Exercise description
Filter these entries, keeping only lines that hold the word "font".

Data records
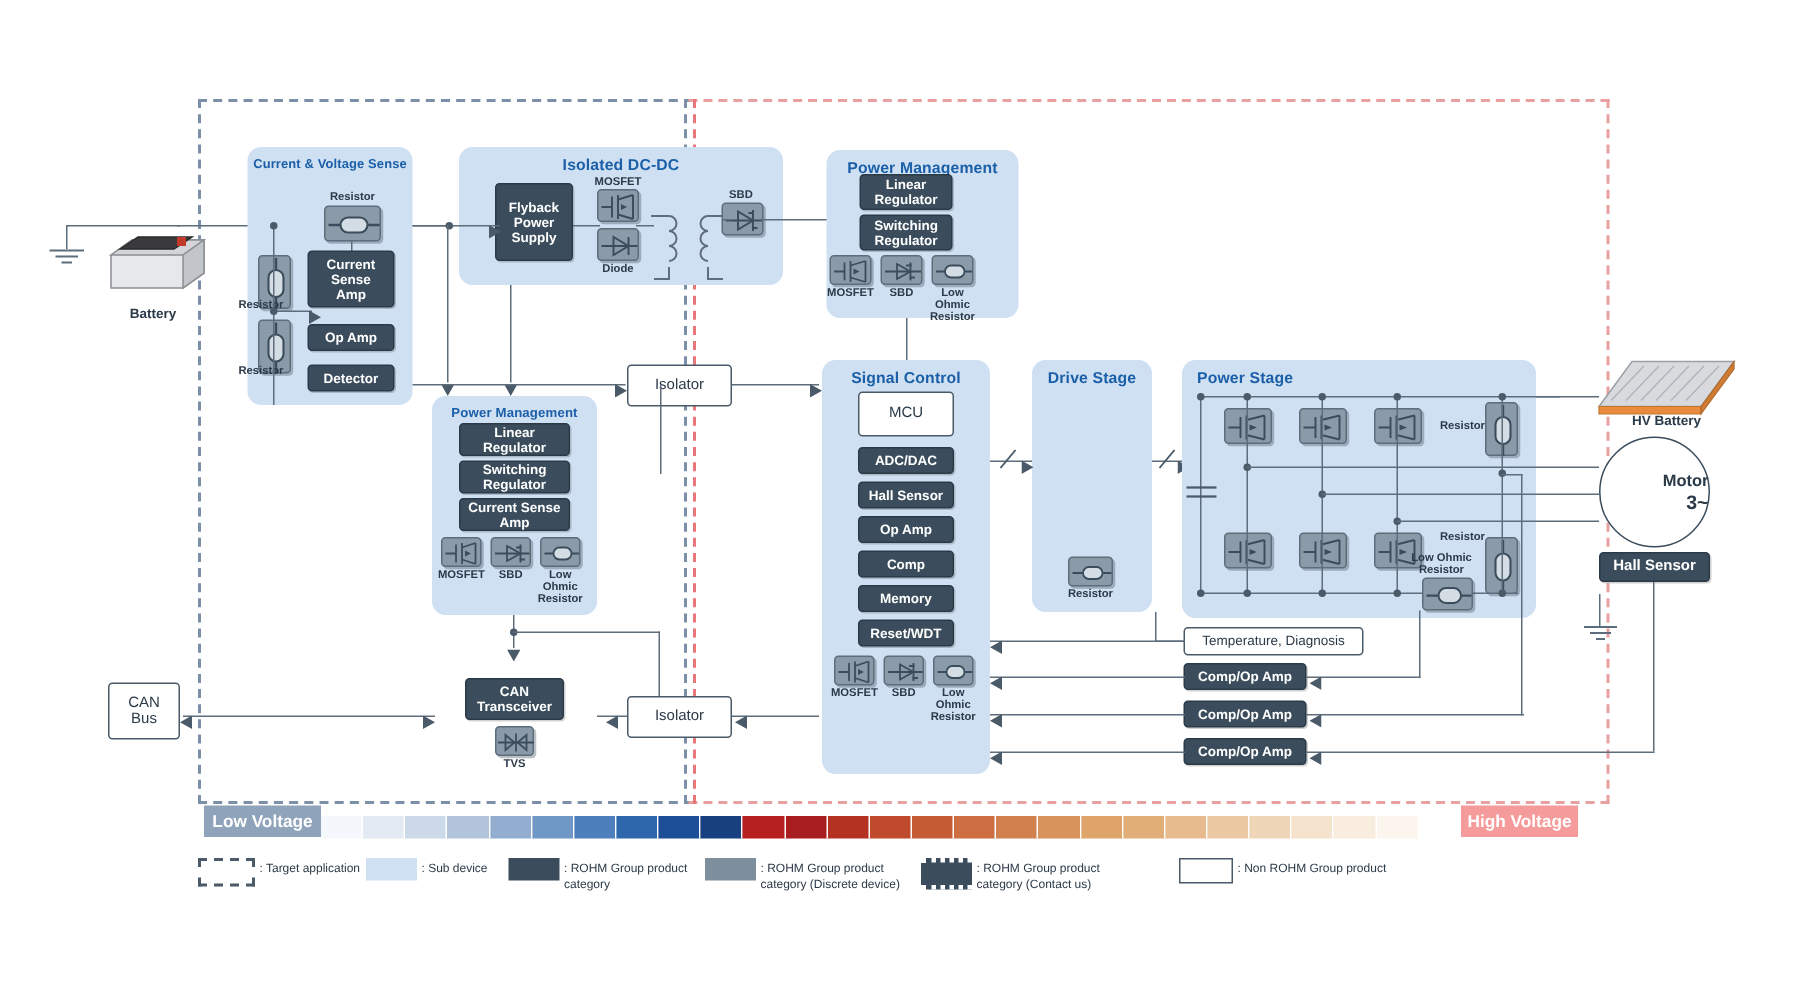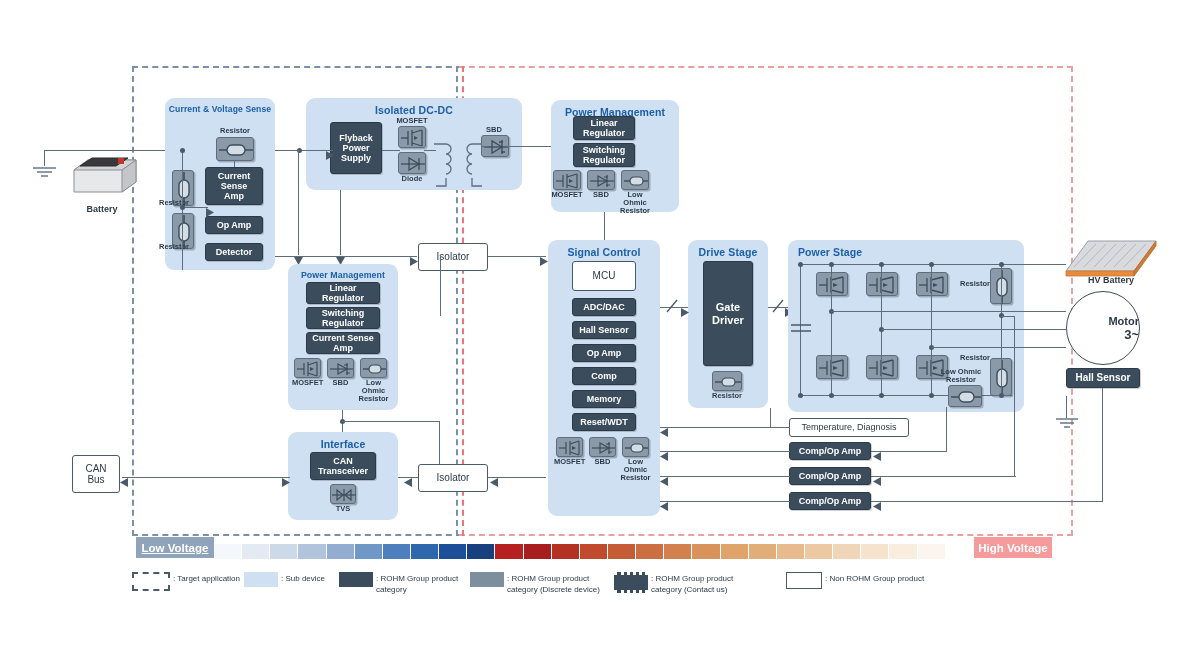--- a/index.html
+++ b/index.html
@@ -40,21 +40,21 @@
   .wire{background:#5d6d7b;}
   .h{height:1.4px;}
   .v{width:1.4px;}
   .dot{width:5px;height:5px;border-radius:50%;background:#4a5a68;}
 
   
   #vbar{display:flex;height:15px;}
   #vbar i{flex:1;height:100%;display:block;border-right:1px solid #fff;}
   .vtag{display:flex;align-items:center;justify-content:center;
         font-size:11.5px;font-weight:bold;color:#ffffff;}
-  .vtag.lv{background:#8fa3bb;text-decoration:underline;}
+  .vtag.lv{background:#8fa3bb;}
   .vtag.hv{background:#f59b9b;}
 
   
   #legend{position:absolute;left:132px;top:572px;width:1000px;height:40px;font-size:8px;}
   .lg{position:absolute;display:flex;align-items:flex-start;}
   .lg .sw{width:34px;height:15px;flex:0 0 auto;margin-right:3px;}
   .lg .tx{font-size:8px;line-height:1.35;color:#2b3a48;padding-top:2px;}
   .sw.target{border:2px dashed #4a5a68;background:#fff;}
   .sw.subsys{background:#cfe0f2;}
   .sw.rohm{background:#3b4d5c;}
@@ -326,23 +326,20 @@
   <div class="abs dot" style="left:340px;top:419px;"></div>
   <div class="abs wire h" style="left:342px;top:421px;width:98px;"></div>
   <div class="abs wire v" style="left:439px;top:421px;height:44px;"></div>
   <div class="abs" style="left:435px;top:461px;width:9px;height:8px;">
     <svg width="9" height="8" viewBox="0 0 9 8">
         <polygon points="0,0 9,0 4.5,8" fill="#4a5a68"></polygon>
       </svg>
   </div>
   <div class="abs wire v" style="left:440px;top:256px;height:60px;"></div>
 
-  <div class="abs sub" style="left:288px;top:432px;width:110px;height:88px;">
-    <div class="sub-title">Interface</div>
-  </div>
   <div class="abs dk sm" style="left:310px;top:452px;width:66px;height:28px;">
     <span>CAN<br>Transceiver</span>
   </div>
   <div class="abs ds" style="left:330px;top:484px;width:26px;height:20px;">
     <svg width="26" height="20" viewBox="0 0 26 20">
         <line x1="1" y1="10" x2="25" y2="10" stroke="#3b4d5c" stroke-width="1.2"></line>
         <polygon points="6,5 6,15 12,10" fill="none" stroke="#3b4d5c" stroke-width="1.2"></polygon>
         <polygon points="20,5 20,15 14,10" fill="none" stroke="#3b4d5c" stroke-width="1.2"></polygon>
         <line x1="13" y1="4" x2="13" y2="16" stroke="#3b4d5c" stroke-width="1.2"></line>
       </svg>
@@ -428,23 +425,20 @@
   <div class="abs ds" style="left:622px;top:437px;width:27px;height:20px;">
     <svg width="27" height="20" viewBox="0 0 27 20">
         <line x1="2" y1="10" x2="25" y2="10" stroke="#3b4d5c" stroke-width="1.4"></line>
         <rect x="8" y="6" width="12" height="8" rx="4" fill="#d4dde4" stroke="#3b4d5c" stroke-width="1.2"></rect>
       </svg>
   </div>
   <div class="abs cap" style="left:620px;top:458px;width:31px;">Low<br>Ohmic<br>Resistor</div>
 
   <div class="abs sub" style="left:688px;top:240px;width:80px;height:168px;">
     <div class="sub-title">Drive Stage</div>
-  </div>
-  <div class="abs dk big" style="left:703px;top:261px;width:50px;height:105px;">
-    <span>Gate<br>Driver</span>
   </div>
   <div class="abs ds" style="left:712px;top:371px;width:30px;height:20px;">
     <svg width="30" height="20" viewBox="0 0 30 20">
         <line x1="2" y1="10" x2="28" y2="10" stroke="#3b4d5c" stroke-width="1.4"></line>
         <rect x="9" y="6" width="13" height="8" rx="4" fill="#d4dde4" stroke="#3b4d5c" stroke-width="1.2"></rect>
       </svg>
   </div>
   <div class="abs cap" style="left:705px;top:392px;width:44px;">Resistor</div>
 
   <div class="abs wire h" style="left:660px;top:307px;width:28px;"></div>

Reply to the task
         font-size:11.5px;font-weight:bold;color:#ffffff;}
   #legend{position:absolute;left:132px;top:572px;width:1000px;height:40px;font-size:8px;}
   .lg .tx{font-size:8px;line-height:1.35;color:#2b3a48;padding-top:2px;}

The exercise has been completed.